News and Events
15.05.2017
Center SEFER Grant Award
Center SEFER Grant
for Supporting the Research of Russian Jewry
Center "Sefer" has awarded the applicants for the grant for supporting the research of Russian Jewry.
Congratulations to our colleagues!
Post-Graduate Students Research Grants:
• Bilous, Larysa (doctoral student, University of Alberta, Edmonton, Canada). Project title: «Jews in Wartime Urban Space: Ethnic Mobilization and the Formation of a New Political Identity in Kyiv, 1914-1918».
• Slater, Isaac (doctoral student, Goldstein-Goren Department of Jewish Thought Ben-Gurion University, Israel). Project title: «The Life and Thought of Rabbi Shmuel Alexandrov».
• Strakhova, Anastasiia (doctoral student, Emory University, Atlanta, Georgia, US). Project title: «Unexpected Allies: Imperial Russian Support of Jewish Emigration at the Time of Its Legal Ban, 1881–1914».
• Fishel, Alexandra (doctoral student, Institute of Oriental Manuscripts of the Russian Academy of Sciences; Kiev, Ukaraine). Project title: «Jewish Epigraphic Monuments of the Necropolis near XV-XIX Century Chufut-Kale as a Historical and Cultural Source».
Faculty Research Grants:
• Waysband, Edward (Humanities and Social Sciences Post-Doctoral Fellow, Department of Russian and Polish Studies, The University of Caen, Normandy, PhD) Project title: «Russian Literary and Press Responses to Polish-Jewish Tensions at the Beginning of World War I».
• Rashkovskiy, Boris (All-Russia State Library for Foreign Literature, Comprehensive Research Department, Religious Studies Group, Senior Researcher, Ph.D.) Project title: «Khazaria in Jewish Sources of the 10th-16th Centuries».

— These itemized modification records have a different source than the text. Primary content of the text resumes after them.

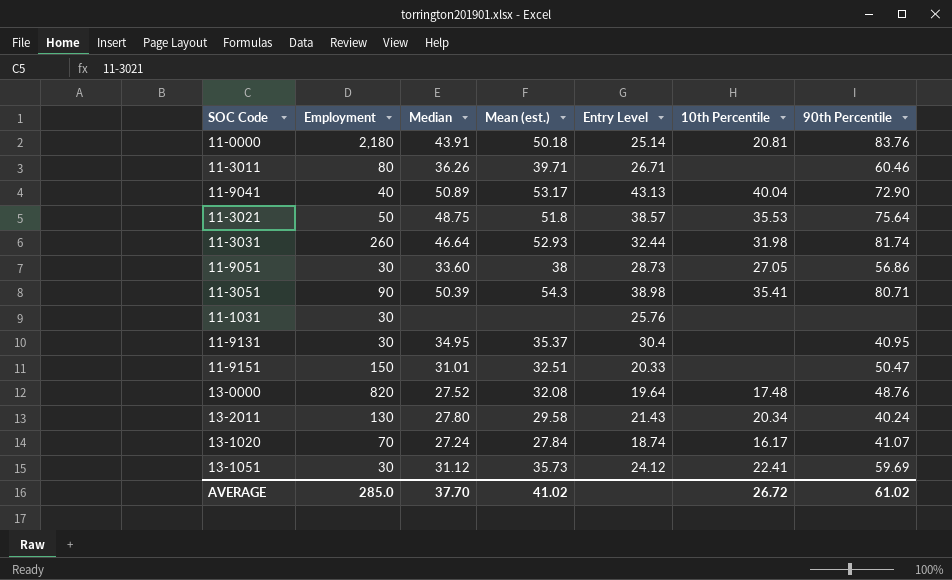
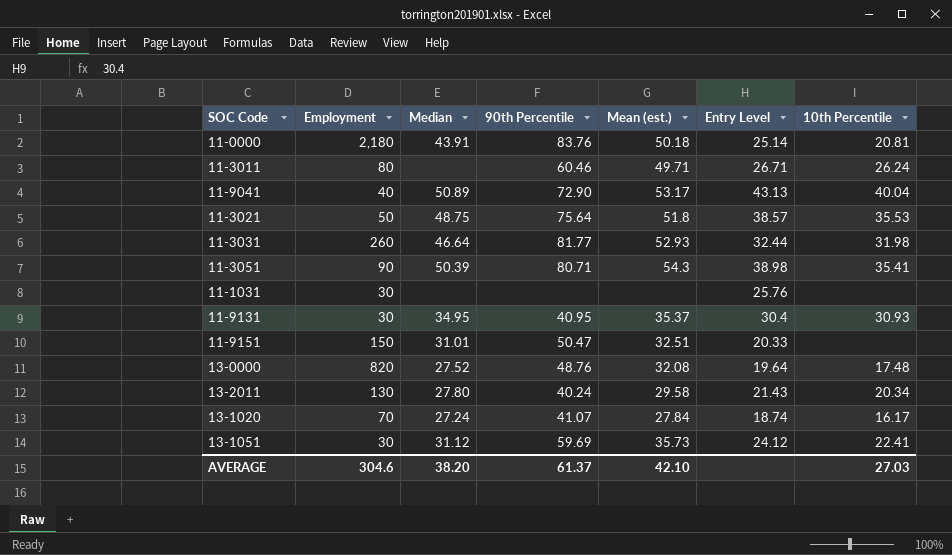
column 90th Percentile | position: 7 -> 4
row 11-9051: 30 | 33.60 | 38 | 28.73 | 27.05 | 56.86 -> none
11-3011 | Median: 36.26 -> none
11-3011 | Mean (est.): 39.71 -> 49.71
11-3011 | 10th Percentile: none -> 26.24
11-3031 | 90th Percentile: 81.74 -> 81.77
11-9131 | 10th Percentile: none -> 30.93
AVERAGE | Employment: 285.0 -> 304.6
AVERAGE | Median: 37.70 -> 38.20
AVERAGE | 90th Percentile: 61.02 -> 61.37
AVERAGE | Mean (est.): 41.02 -> 42.10
AVERAGE | 10th Percentile: 26.72 -> 27.03

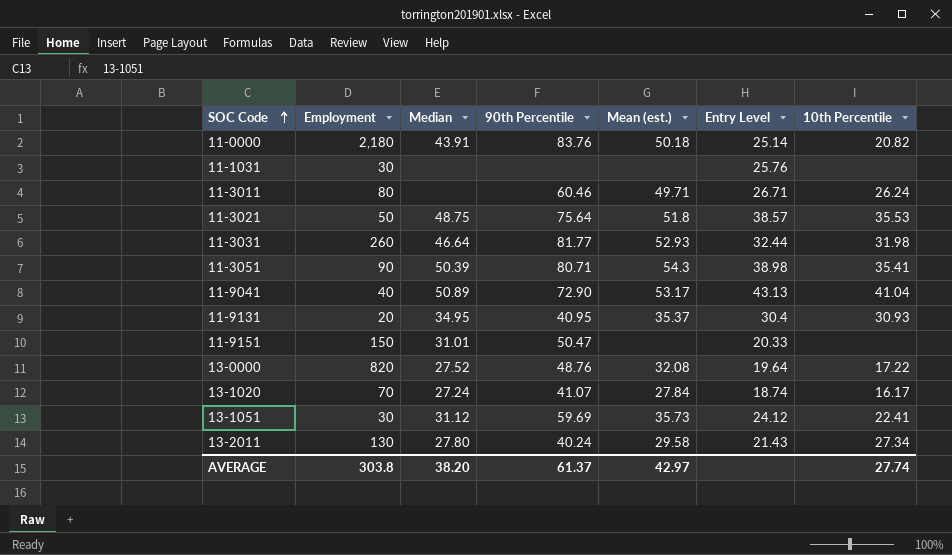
row order: none -> SOC Code ascending
11-0000 | 10th Percentile: 20.81 -> 20.82
11-9041 | 10th Percentile: 40.04 -> 41.04
11-9131 | Employment: 30 -> 20
11-9151 | Mean (est.): 32.51 -> none
13-0000 | 10th Percentile: 17.48 -> 17.22
13-2011 | 10th Percentile: 20.34 -> 27.34
AVERAGE | Employment: 304.6 -> 303.8
AVERAGE | Mean (est.): 42.10 -> 42.97
AVERAGE | 10th Percentile: 27.03 -> 27.74

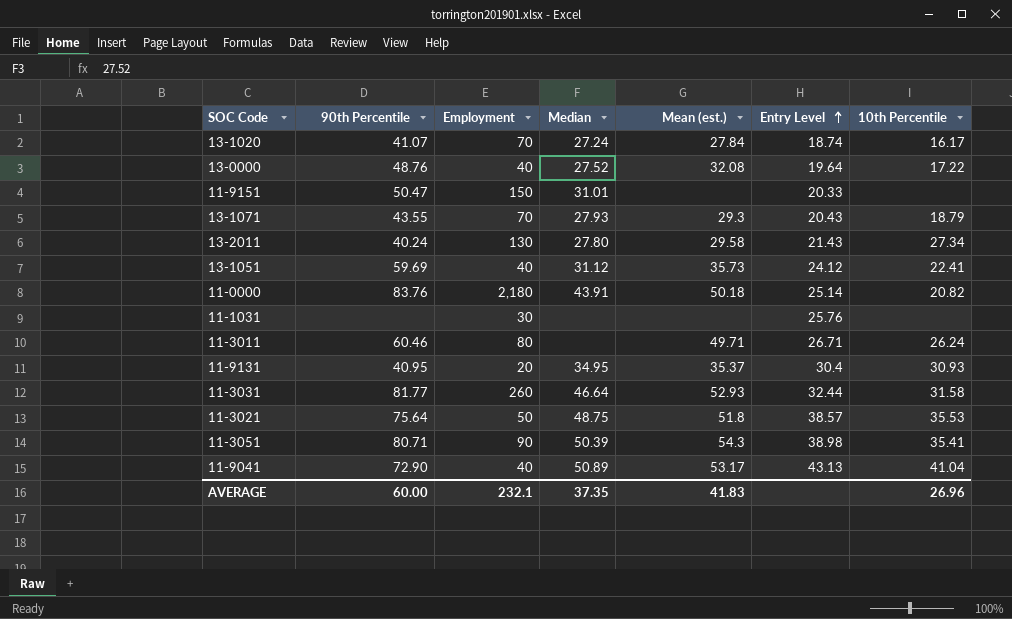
row order: SOC Code ascending -> Entry Level ascending
column 90th Percentile | position: 4 -> 2
13-0000 | Employment: 820 -> 40
row 13-1071: none -> 43.55 | 70 | 27.93 | 29.3 | 20.43 | 18.79
13-1051 | Employment: 30 -> 40
11-3031 | 10th Percentile: 31.98 -> 31.58
AVERAGE | 90th Percentile: 61.37 -> 60.00
AVERAGE | Employment: 303.8 -> 232.1
AVERAGE | Median: 38.20 -> 37.35
AVERAGE | Mean (est.): 42.97 -> 41.83
AVERAGE | 10th Percentile: 27.74 -> 26.96

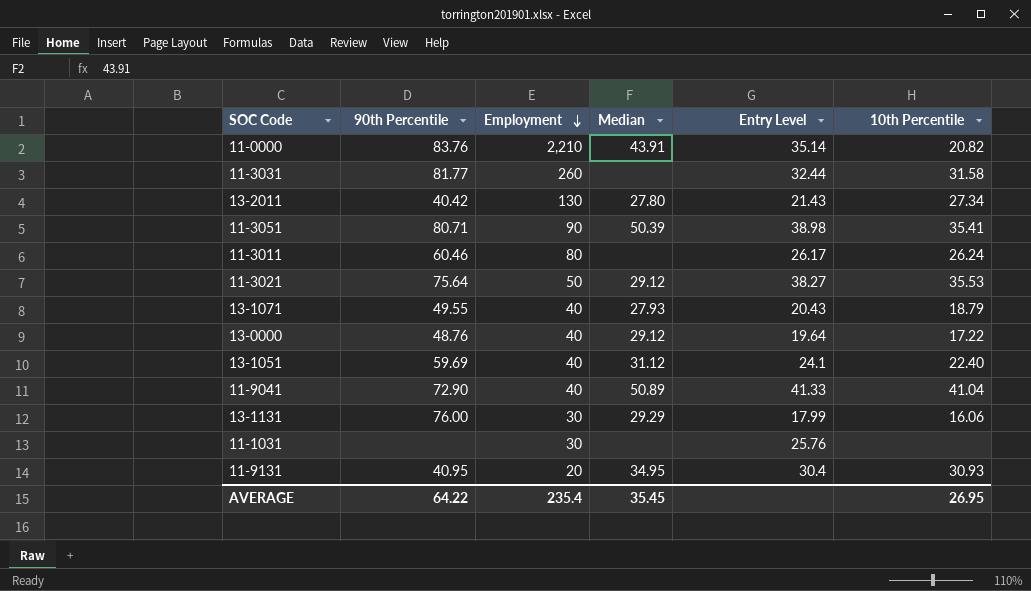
row order: Entry Level ascending -> Employment descending
column Mean (est.) | position: 5 -> none
row 13-1020: 41.07 | 70 | 27.24 | 27.84 | 18.74 | 16.17 -> none
row 11-9151: 50.47 | 150 | 31.01 | none | 20.33 | none -> none
11-0000 | Employment: 2,180 -> 2,210
11-0000 | Entry Level: 25.14 -> 35.14
11-3031 | Median: 46.64 -> none
13-2011 | 90th Percentile: 40.24 -> 40.42
11-3011 | Entry Level: 26.71 -> 26.17
11-3021 | Median: 48.75 -> 29.12
11-3021 | Entry Level: 38.57 -> 38.27
13-1071 | 90th Percentile: 43.55 -> 49.55
13-1071 | Employment: 70 -> 40
13-0000 | Median: 27.52 -> 29.12
13-1051 | Entry Level: 24.12 -> 24.1
13-1051 | 10th Percentile: 22.41 -> 22.40
11-9041 | Entry Level: 43.13 -> 41.33
row 13-1131: none -> 76.00 | 30 | 29.29 | 17.99 | 16.06
AVERAGE | 90th Percentile: 60.00 -> 64.22
AVERAGE | Employment: 232.1 -> 235.4
AVERAGE | Median: 37.35 -> 35.45
AVERAGE | 10th Percentile: 26.96 -> 26.95

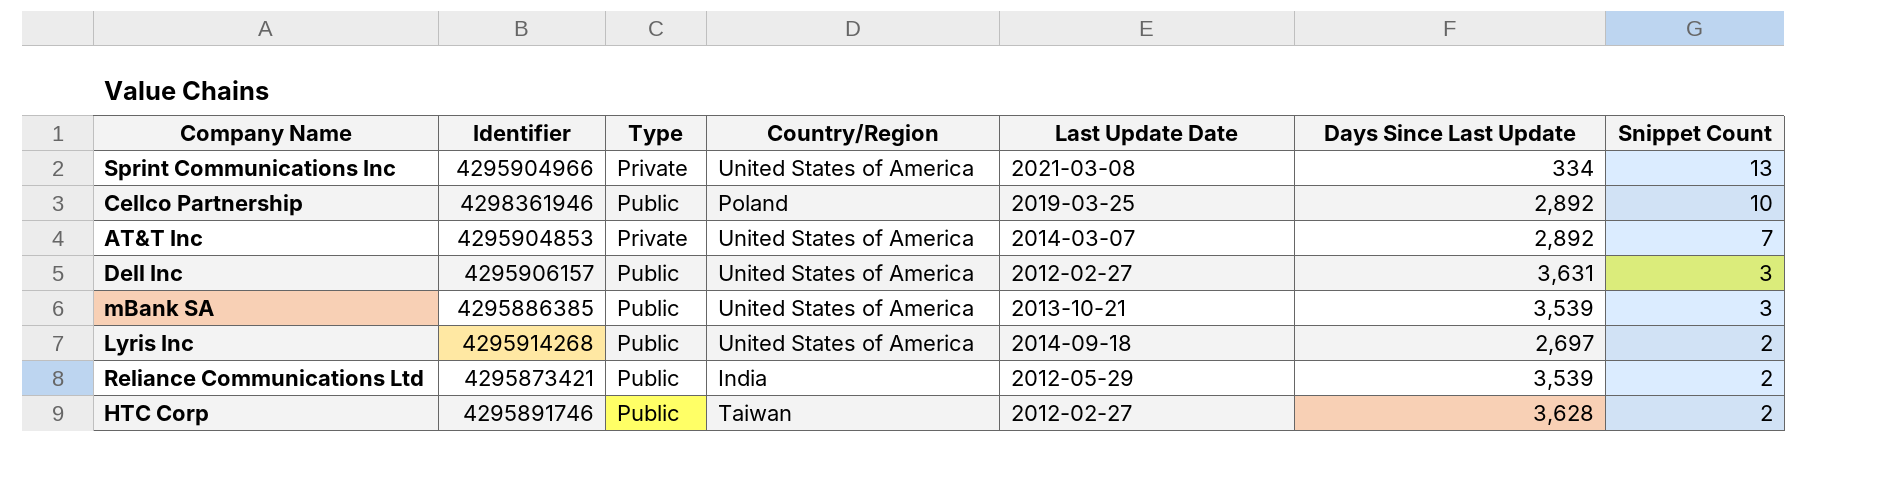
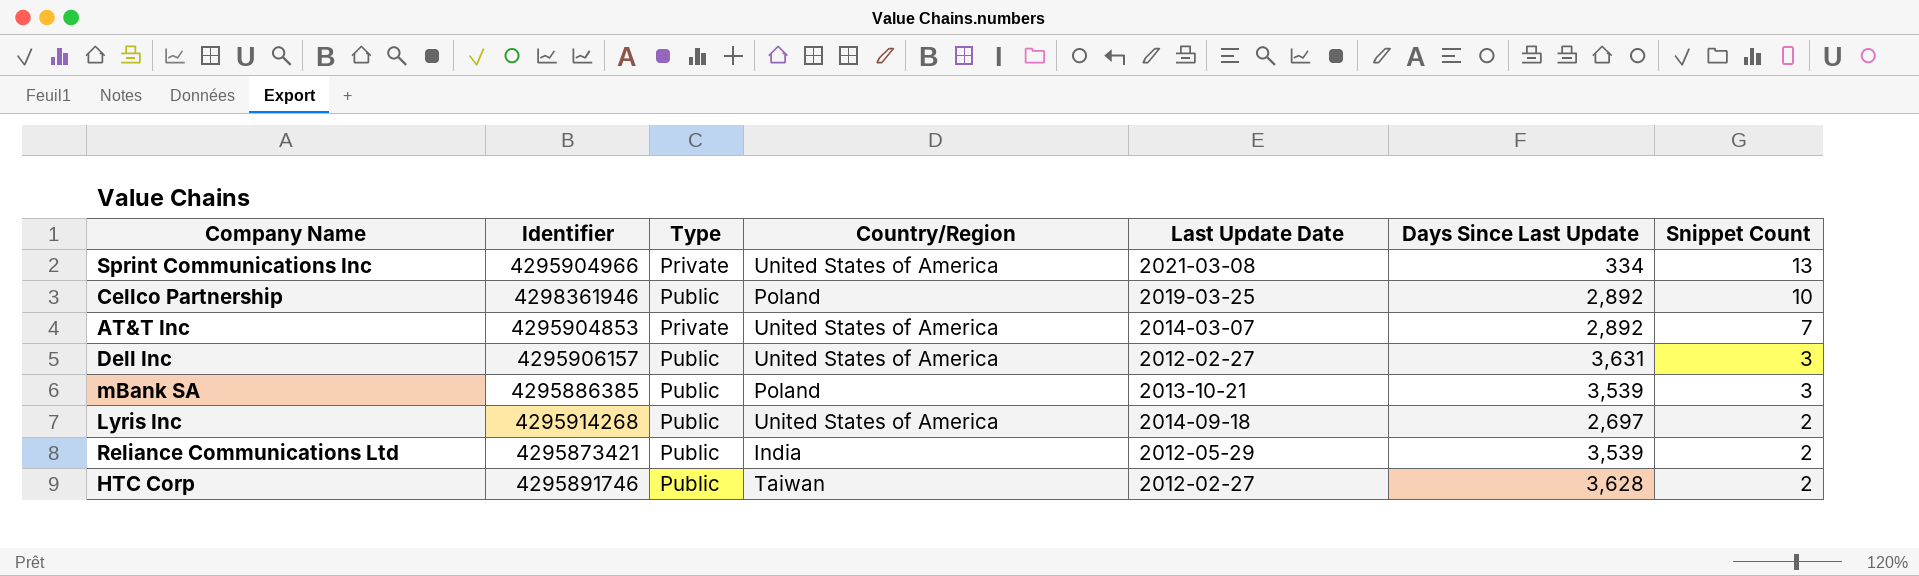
mBank SA | Country/Region: United States of America -> Poland

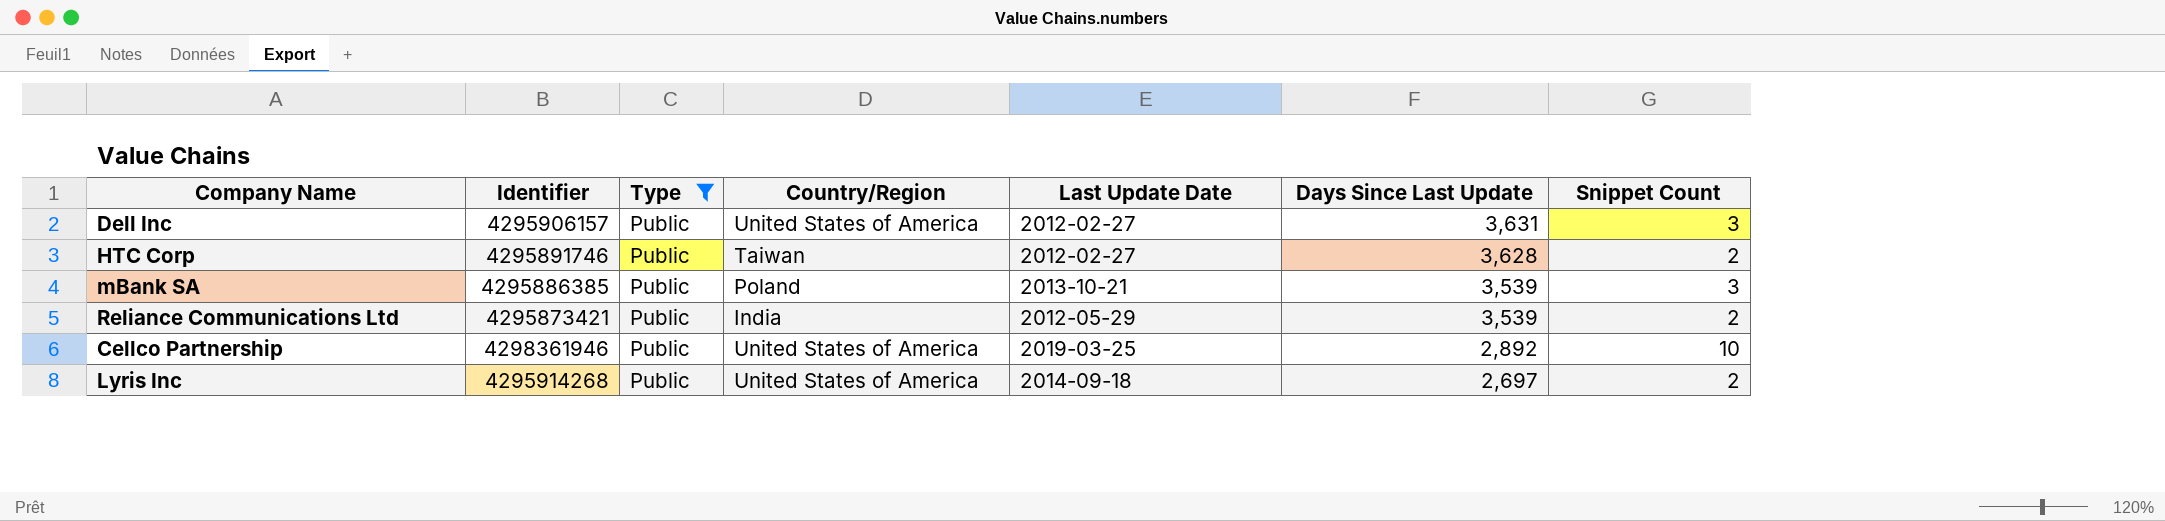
filter: none -> Type = Public
row order: Snippet Count descending -> Days Since Last Update descending
Cellco Partnership | Country/Region: Poland -> United States of America

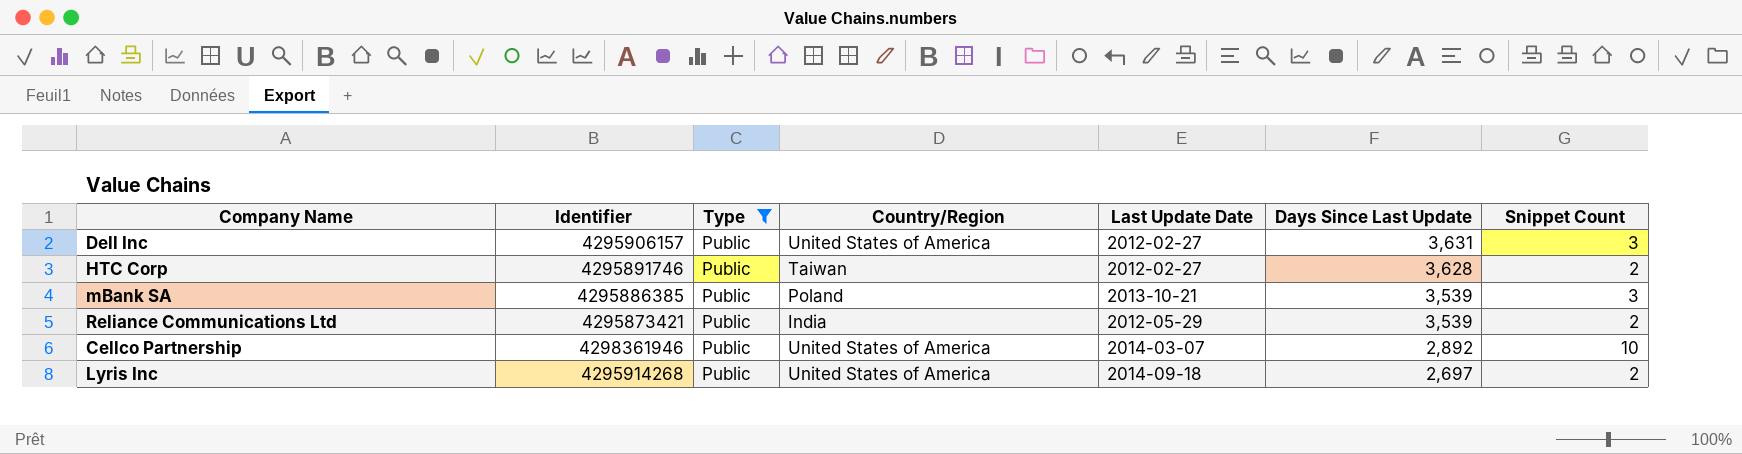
Cellco Partnership | Last Update Date: 2019-03-25 -> 2014-03-07

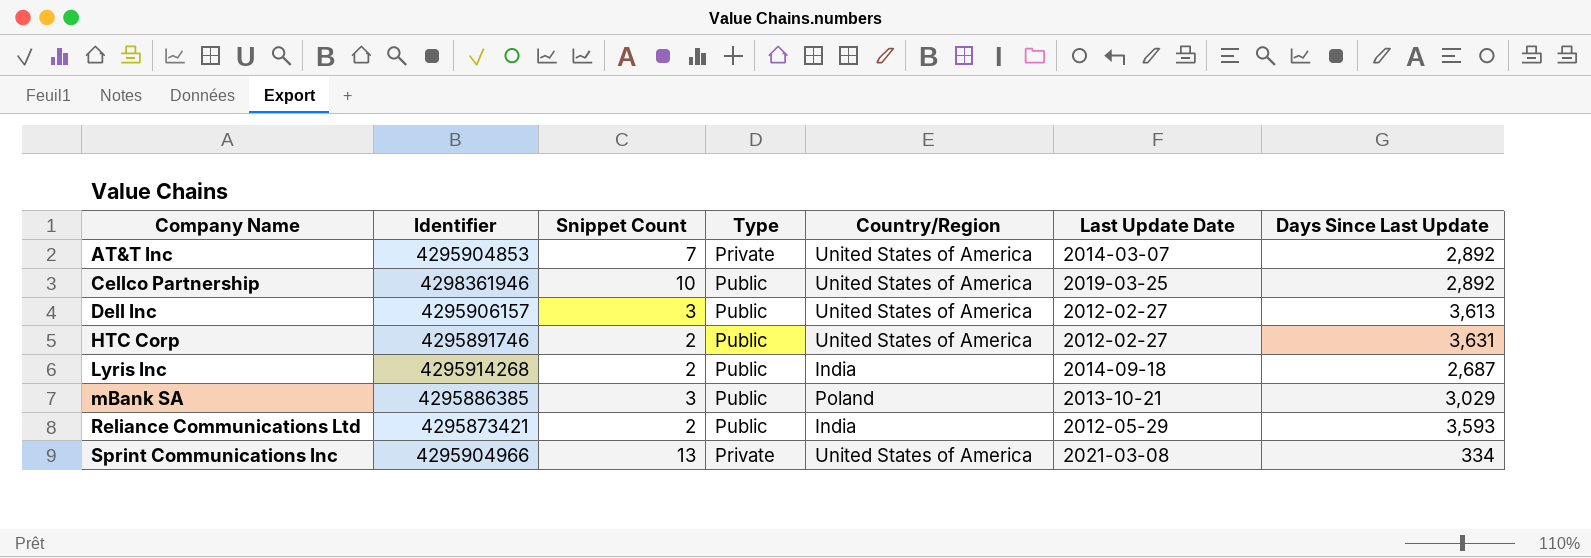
filter: Type = Public -> none
row order: Days Since Last Update descending -> Company Name ascending
column Snippet Count | position: 7 -> 3
Cellco Partnership | Last Update Date: 2014-03-07 -> 2019-03-25
Dell Inc | Days Since Last Update: 3,631 -> 3,613
HTC Corp | Country/Region: Taiwan -> United States of America
HTC Corp | Days Since Last Update: 3,628 -> 3,631
Lyris Inc | Country/Region: United States of America -> India
Lyris Inc | Days Since Last Update: 2,697 -> 2,687
mBank SA | Days Since Last Update: 3,539 -> 3,029
Reliance Communications Ltd | Days Since Last Update: 3,539 -> 3,593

• Rebrova, Irina (Center for Anti-Semitism Studies at the Technical University of Berlin, Ph.D.) Project title: «Remembrance of the Holocaust in the North Caucasus: Discourse Analysis of the Official Soviet Documents».
• Sperber, Haim (Western Galilee College, Israel, PhD). Project title: «Those who stayed behind - the impact of immigration on Jewish women and Jewish family in Eastern Europe 1890–1914».
This grant is awarded with the support of the Genesis Philanthropy Group.